Hello everyone, now it's about artists who broke the rules. There are 3 of them who draw my attention and here they are.


Salvador Dali

Surrealism is the style of this man’s artwork. He is a Spanish artist who likes to draw things that just come out from his head. He did the paintings without thinking what the paintings will become that make him different with other artists. Other artists think first about what they are going to paint. His paintings are unique because he paints things not in the proper way, such as drawing elastic clock, distorted creatures, or even make an illusion paintings which give you different perspective when you see the painting from far distance or close distance.

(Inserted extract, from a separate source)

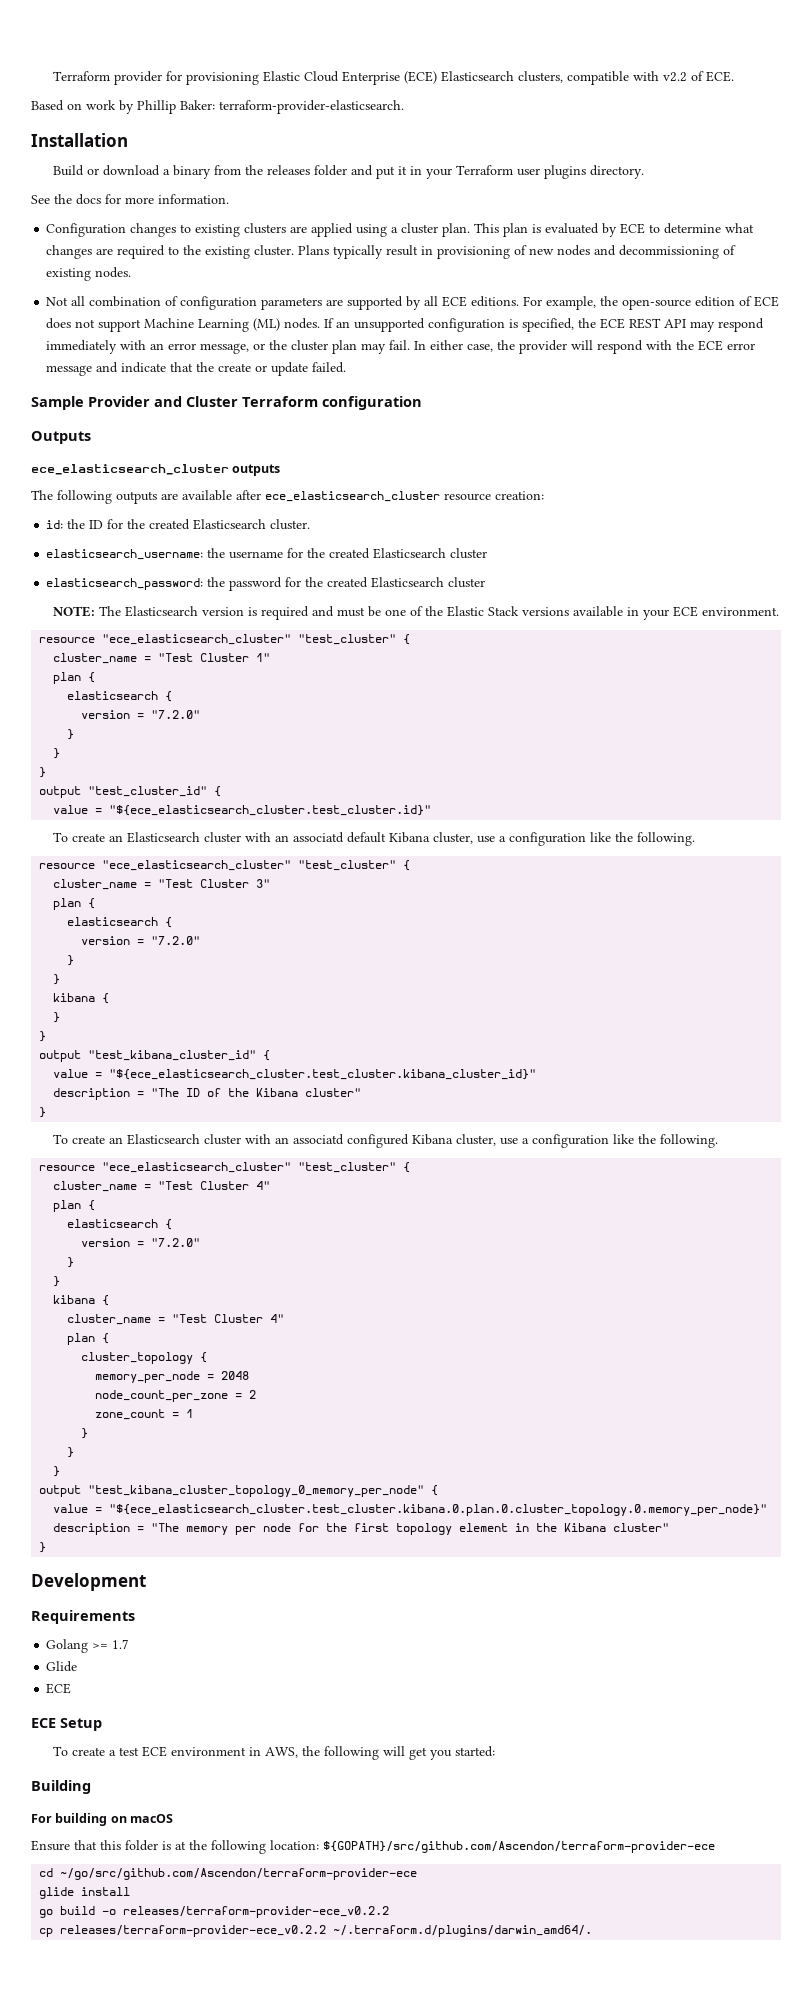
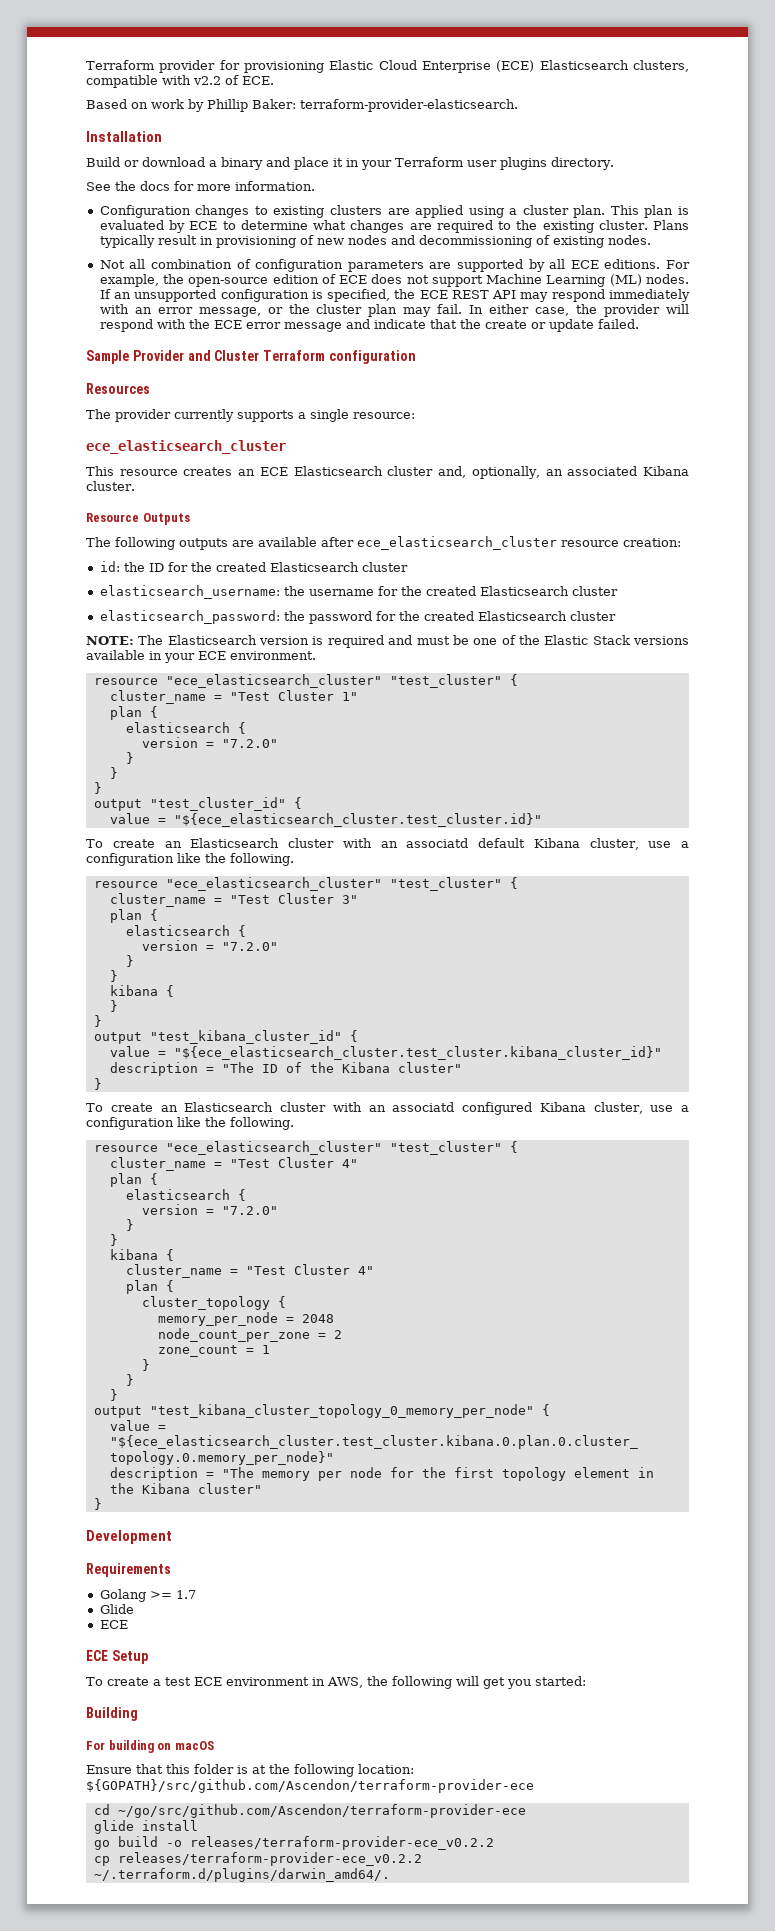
[213,165,395,179] from the releases folder and put -> [266,157,329,170] and place
[31,431,91,444] [31,464,281,476] Outputs // ece_elasticsearch_cluster outputs -> [86,383,150,394] [86,409,415,422] [86,440,286,454] [86,466,689,479] [86,481,135,491] [86,513,190,525] Resources // The provider currently supports a single resource: // ece_elasticsearch_cluster // This resource creates an ECE Elasticsearch cluster and, optionally, an associated Kibana cluster. // Resource Outputs
[270,519,311,530] cluster. -> [361,562,408,572] cluster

 Salvador Dali, Old Couple or Musician, 1930
Salvador Dali, The Persistence of Time, 1931
Salvador Dali, The Temptation of St. Anthony, 1946

What inspires me from this artist is that we don’t always have to stick in the rules and that will make greater artworks that come out from our imagination.

Damien Hirst

           I think this man really broke the rules in art. He is a contemporary artist from English whose artworks are mostly preserved animal’s dead body placed in a box. This man chooses ‘death’ as his art concept which artworks are very different with other artists’. He also make skull as his artwork. He built a museum of his artworks that we can feel ‘death’ when we enter the museum and see the artworks.


Damien Hirst, The Physical Impossibility of Death in the Mind of Someone Living, 1991
Damien Hirst, For the Love of God, 2007

This man gives me inspiration that art doesn't always come from proper imagination, knowing that he can put death into an art. I think imagination comes from countless sources.

Andy Warhol
             He is an American artist who is known for the pop art, which is a form of art that depicts objects or scenes from everyday life and employs techniques of commercial art and popular illustration that emerged in the mid-1950s in Britain and in the late 1950s in the United States. He used contrasting colors to draw paintings of celebrities, such as green and red, yellow and black but it can form a great painting of famous people.  





Andy Warhol, Mao Zedong by Andy Warhol, 1972
Andy Warhol, Marilyn Monroe by Andy Warhol, 1967
Andy Warhol, Michael Jackson by Andy Warhol, 1984

The contrasting colors that he used inspires me that color dissonance doesn't always make things look bad. Different things can be mixed to create a great artwork.